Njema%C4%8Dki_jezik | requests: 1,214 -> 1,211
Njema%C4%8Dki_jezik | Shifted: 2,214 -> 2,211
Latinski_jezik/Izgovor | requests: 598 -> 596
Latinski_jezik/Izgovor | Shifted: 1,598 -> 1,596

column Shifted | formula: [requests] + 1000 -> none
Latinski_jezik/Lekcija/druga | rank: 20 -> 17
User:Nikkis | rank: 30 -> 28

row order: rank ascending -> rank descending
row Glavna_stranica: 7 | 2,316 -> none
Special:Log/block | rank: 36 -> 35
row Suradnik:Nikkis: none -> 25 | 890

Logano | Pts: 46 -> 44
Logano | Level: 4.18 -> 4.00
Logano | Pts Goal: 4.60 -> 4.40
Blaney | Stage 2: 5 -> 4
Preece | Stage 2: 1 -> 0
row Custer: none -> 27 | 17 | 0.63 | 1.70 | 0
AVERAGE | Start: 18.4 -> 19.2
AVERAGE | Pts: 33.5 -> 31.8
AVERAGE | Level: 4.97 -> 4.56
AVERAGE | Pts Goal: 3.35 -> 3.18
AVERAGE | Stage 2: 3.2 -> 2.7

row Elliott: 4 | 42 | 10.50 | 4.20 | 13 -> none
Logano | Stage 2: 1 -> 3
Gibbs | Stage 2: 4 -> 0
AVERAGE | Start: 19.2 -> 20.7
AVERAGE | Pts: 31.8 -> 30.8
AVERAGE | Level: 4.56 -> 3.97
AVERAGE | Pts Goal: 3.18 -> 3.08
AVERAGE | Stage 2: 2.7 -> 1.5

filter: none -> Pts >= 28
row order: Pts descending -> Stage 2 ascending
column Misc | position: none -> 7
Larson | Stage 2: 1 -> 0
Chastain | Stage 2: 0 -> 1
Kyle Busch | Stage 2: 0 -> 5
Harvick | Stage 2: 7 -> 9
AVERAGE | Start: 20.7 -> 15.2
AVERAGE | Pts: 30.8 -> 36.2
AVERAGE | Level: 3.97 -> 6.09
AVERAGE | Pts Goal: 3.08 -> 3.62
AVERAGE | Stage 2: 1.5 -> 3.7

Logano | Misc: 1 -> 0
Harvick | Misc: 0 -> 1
────────────────────
• _Instructions to follow_
Having found the line with "AVERAGE | Level: 3.97 -> 6.09" in the listing above, transcribe it and every line after it to the end, exactly, with no additions.

• _Exercise result_
AVERAGE | Level: 3.97 -> 6.09
AVERAGE | Pts Goal: 3.08 -> 3.62
AVERAGE | Stage 2: 1.5 -> 3.7

Logano | Misc: 1 -> 0
Harvick | Misc: 0 -> 1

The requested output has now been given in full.